I agree, you hear this all the time from the main middle-aged camra-bubble bloggers who can’t understand how anyone could possibly find light, pale, hoppy citrussy beers more accessible and easy drinking than the darker, earthier beers prefered by the older drinker. Point this out, even politely, and you get called a troll or an idiot.

I agree with you thesis regarding Citra as a brand in its own right.

Huish Hugh is absolutely right to say the wine industry have been doing it for years and now also the cider industry with their single varietal ciders.

I have often heard it said that Citra when over done or insensitively done can resemble cat pee, but haven’t experienced myself.

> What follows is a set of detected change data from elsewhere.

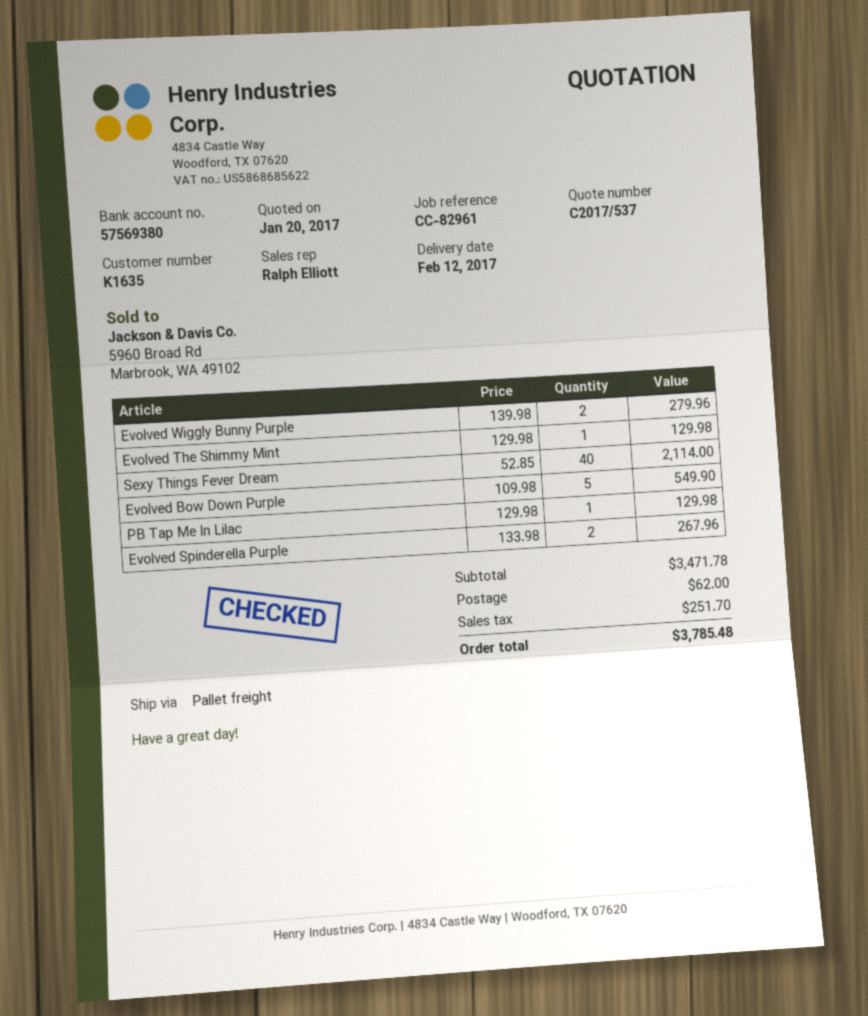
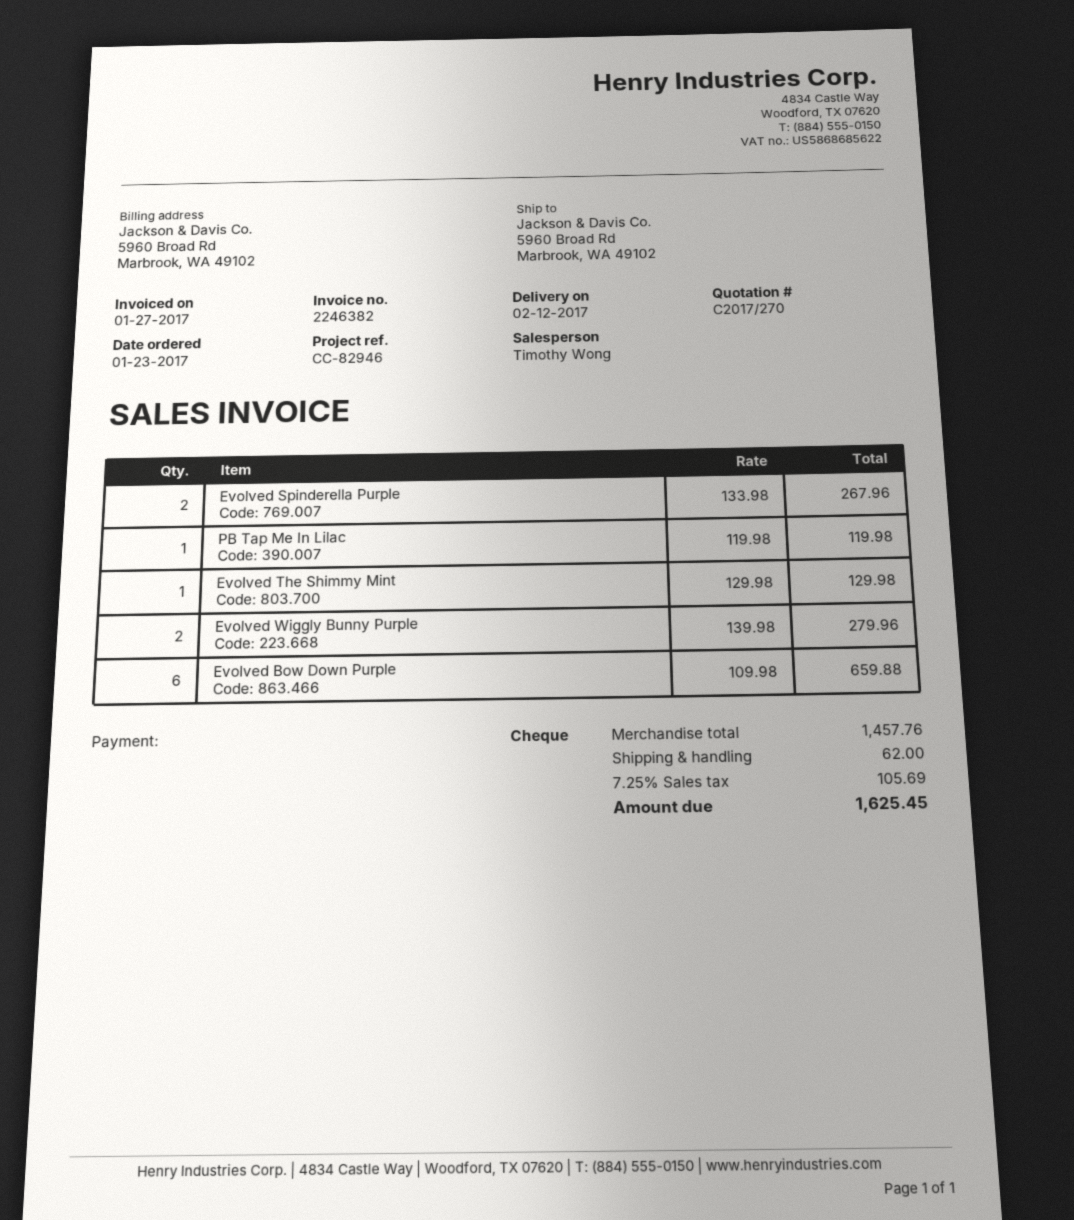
quote number: C2017/537 -> C2017/270
reference: CC-82961 -> CC-82946
sales rep: Ralph Elliott -> Timothy Wong
Sexy Things Fever Dream: 40 x 52.85 = 2114.00 -> none
Evolved Bow Down Purple: 5 x 109.98 = 549.90 -> 6 x 109.98 = 659.88
PB Tap Me In Lilac: 1 x 129.98 = 129.98 -> 1 x 119.98 = 119.98
subtotal: 3471.78 -> 1457.76
tax: 251.70 -> 105.69
total: 3785.48 -> 1625.45

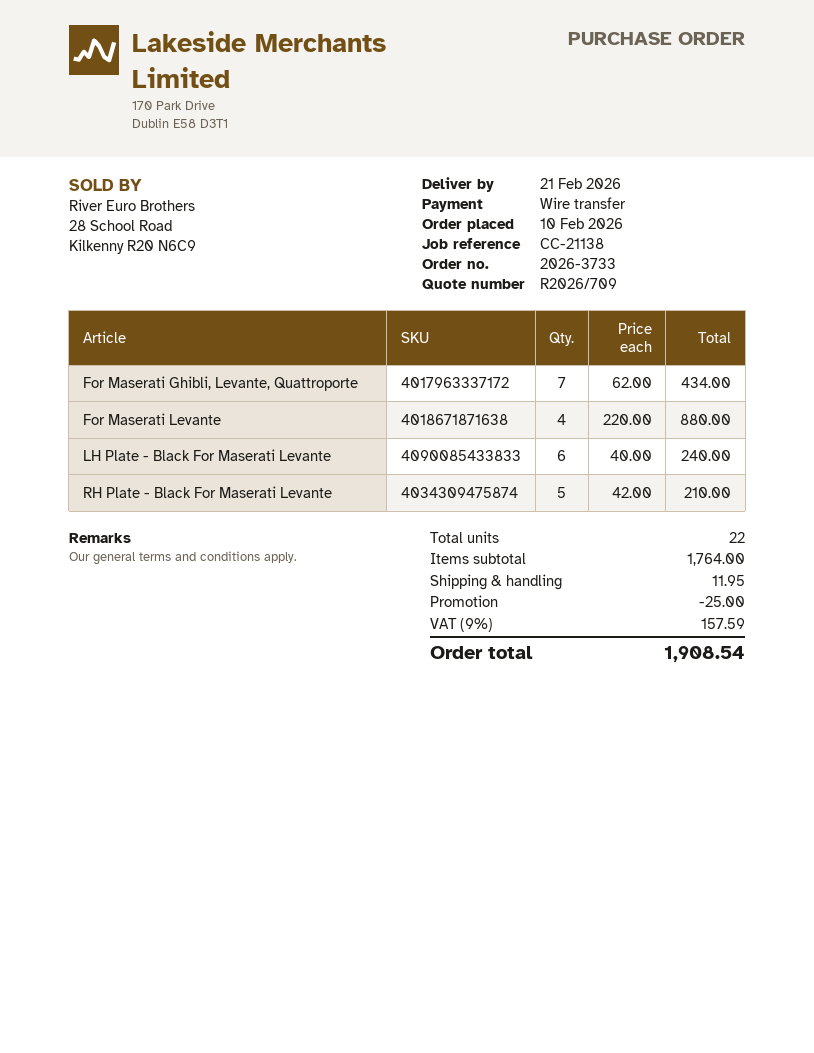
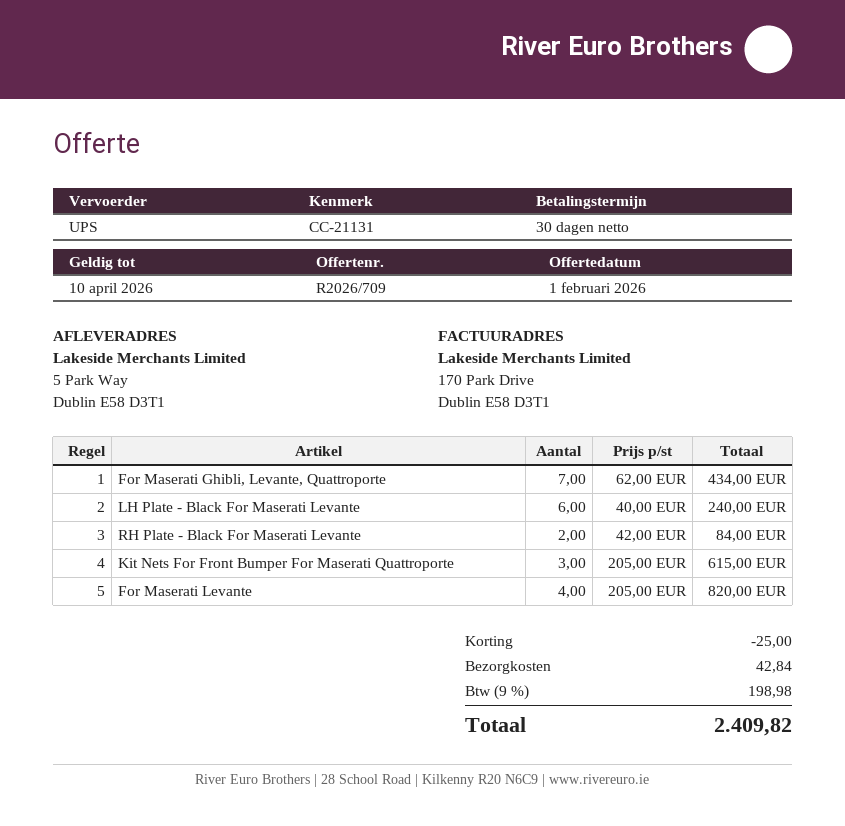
reference: CC-21138 -> CC-21131
For Maserati Levante: 4 x 220.00 = 880.00 -> 4 x 205.00 = 820.00
RH Plate - Black For Maserati Levante: 5 x 42.00 = 210.00 -> 2 x 42.00 = 84.00
Kit Nets For Front Bumper For Maserati Quattroporte: none -> 3 x 205.00 = 615.00
shipping: 11.95 -> 42.84
tax: 9% = 157.59 -> 9% = 198.98
total: 1908.54 -> 2409.82

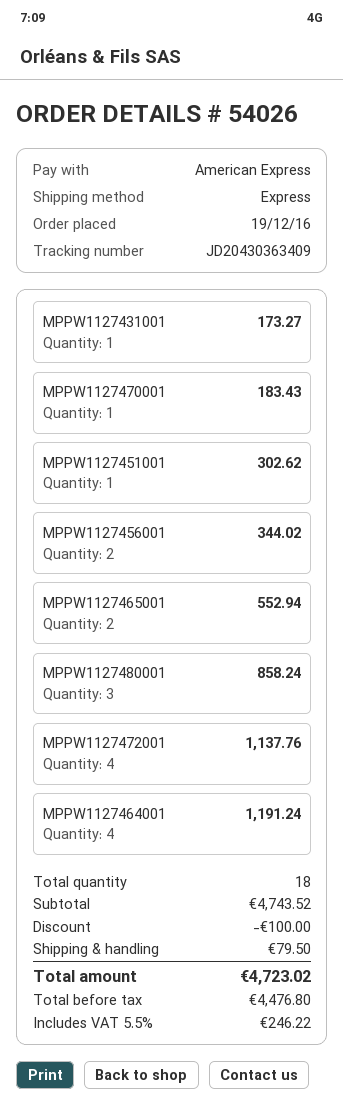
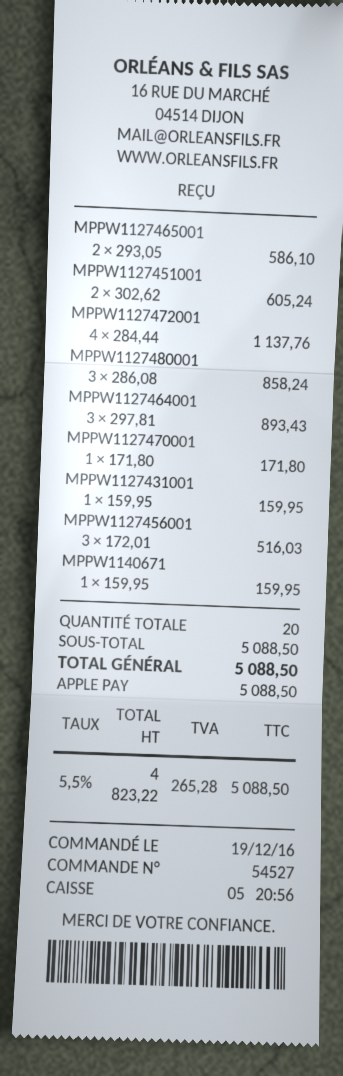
order number: 54026 -> 54527
payment method: American Express -> Apple Pay
MPPW1127431001: 1 for 173.27 -> 1 for 159.95
MPPW1127470001: 1 for 183.43 -> 1 for 171.80
MPPW1127451001: 1 for 302.62 -> 2 for 605.24
MPPW1127456001: 2 for 344.02 -> 3 for 516.03
MPPW1127465001: 2 for 552.94 -> 2 for 586.10
MPPW1127464001: 4 for 1191.24 -> 3 for 893.43
MPPW1140671: none -> 1 for 159.95
total quantity: 18 -> 20
subtotal: 4743.52 -> 5088.50
discount: 100.00 -> none
shipping: 79.50 -> none
net: 4476.80 -> 4823.22
tax: 5.5% = 246.22 -> 5.5% = 265.28
total: 4723.02 -> 5088.50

I only realised recently that the main hop in Adnams Ghost Ship is Citra. Which is probably why I enjoy it as a beer so much.

To appropriate a recent term, this seems to be a late cycle problem. Uncountable amounts of breweries, weaking of referential meaning in times of an influx of novices, everfaster new beer releases. I’ve been arguing that (most) beer shops are at the mercy of distributors & facebook trends, many having lost their local agency to the latest trends fueling the memes. Structurally distributors care less about their products, but volumes. But once products become exchangable and commodities everywhere, local shops lose or move their business model elsewhere. But you’re making a good argument to look even higher up the chain, hop growers and not coincidentally a patented variety.

While I’m with you that ‘craft beers’ greatest acclaim is raising the quality and availability of beer masssively (by standardising/homogenizing distributing and sales channels, serving styles, concepts, beers and drinking culture. beer as economic commodity foremost) and also creates its weaknesses: cutting of the few exceptional beers a nodge but dislodging them from their earlier economic/production models, loss of diversity of people, beer, brewing and drinking culture. cloudwaters romantic reapproach of czech smoked amber and vienna ambers isn’t happening by coincidence. so while citra might be a safe choice, it’s also a choice which conceptually binds beer to a limited model of expensive, global culture lacking in confidence and experience. you’re arguable lucky having locals like Oakham Citra (early Citra punts) around, but tis isn’t true of the rest of the world.

From that perspective, and without disrespect, I’d recommend anyone asking to avoid a beer labeled Citra. The contemporary need to make the best choice at all times while also trying ‘unknown’ options startles me endlessly.

Interesting thread, and even more interesting comments below the line! It appears that, while You Can’t Go Wrong With Citra, some eminent brewers evidently can.

But to return to your original thesis, you seem to be forgetting something: taste. Some drinkers just don’t like beers made with Citra. Or am I the only one? To me, it’s like someone recommending the music of Frank Sinatra or The Carpenters.